Hawkish Fed Sends Strong Signal: Faster Rate Hikes and Restrictive Policy Needed to Tame Inflation
by Craig Dismuke, Dudley Carter
As expected, the Federal Reserve voted to raise its target rate by 25 bps to a range of 0.25%-0.50% and signaled the need for a more rapid pace of tightening for the remainder of the year as it seeks to slow down the fastest inflation in 40 years. The overall tone of the decision, however, was indisputably more hawkish than many anticipated. The decision was not unanimous, with St. Louis Fed President Bullard voting for a half-point hike at today’s meeting. The Statement was amended to reflect the broadening of inflation pressures beyond just the pandemic-affected sectors and the new forecast for the Fed’s preferred inflation measure was ratcheted up significantly this year and over the forecast horizon. As a result, current-year economic growth is expected to be much weaker and officials now believe they will need to rapidly chase down inflation and move policy into restrictive territory by the end of next year.
The Fed removed a caveat that certain sectors of the economy continued to be impacted by the pandemic and acknowledged the new uncertainty posed by the war in Ukraine. The geopolitical conflict is likely to suppress economic activity and “create additional upward pressure on inflation.” Notably, the description of current inflation trends reflected more concern at the Fed as higher energy prices and broadening pressures were newly listed alongside economic imbalances as factors keeping inflation high. Those inflation dynamics supported today’s rate hike and the Fed, in newly added forward guidance, said it “anticipates that ongoing increases in the target range will be appropriate.” While short on details, the Fed also noted that it expects to begin shrinking its balance sheet “at a coming meeting.”

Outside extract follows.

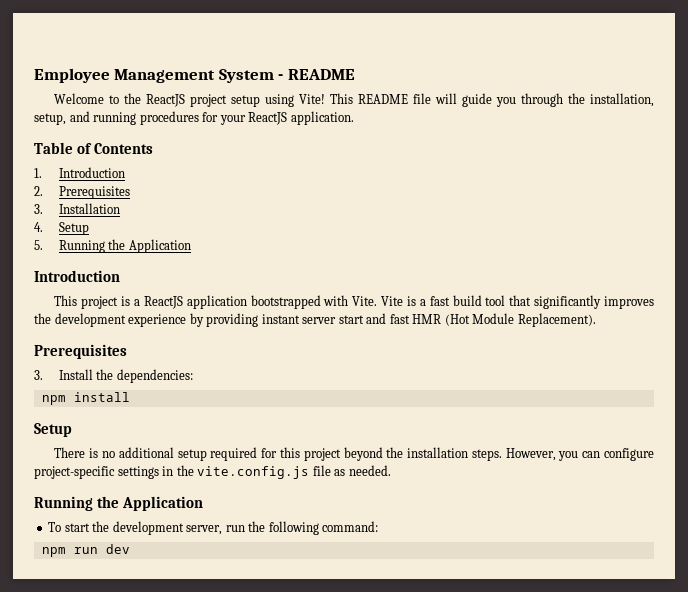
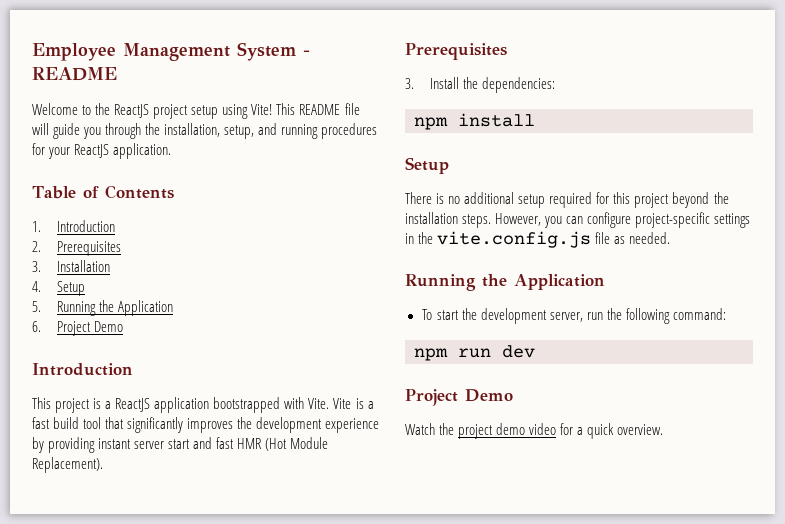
+ 6. Project Demo
  npm run dev
+ Project Demo
+ Watch the project demo video for a quick overview.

Not surprisingly, the inflation forecast in the new Summary of Economic Projections was marked up sharply for this year and over the horizon, reflecting a belief that it will take longer for pressures to moderate back closer to target. Headline PCE inflation is now expected to average 4.3% in the fourth quarter of this year, a significant upward revision from the 2.6% rate expected in December, before moderating to 2.7% in 2023 (previously 2.3%) and a still-above-target 2.3% in 2024 (previously 2.1%). The forecast for core PCE inflation for the end of 2022 was revised up from 2.7% to 4.1% and is expected to decline to 2.6% in 2023 (previously 2.3%) before falling to 2.3% in 2024 (previously 2.1%). As a result, GDP growth in 2022 was revised down from 4.0% to 2.8% with the central tendency range down from 3.6-4.5% to 2.5-3.0%. However, despite the revisions higher for inflation in 2023 and 2024, real GDP growth was not revised lower for those years.
Against the backdrop of stronger inflation expectations, the median outlook for the path of the federal funds rate this year shifted sharply higher. The median official now expects the target range to end 2022 at 1.75% to 2.00%, up from December’s forecast for a year-end range of 0.75% to 1.00% and the equivalent of six additional quarter-point hikes this year (seven in total, including today’s increase). Seven officials projected a rate above the median 2022 year-end range while four projected a rate below the median. The median path reflects a year-end target range of 2.75% for the end of 2023 (and for 2024), indicating the possibility of three or four hikes next year. Notably, the projected path would put the target rate in restrictive territory sometime next year, above the Fed’s estimated neutral rate which was revised down from 2.50% (median) to 2.375%, the lowest since the Fed began publishing projections in 2012.
Fed Chair Powell will host a press conference at 1:30 p.m. CT. The next scheduled FOMC meeting will be held May 3-4.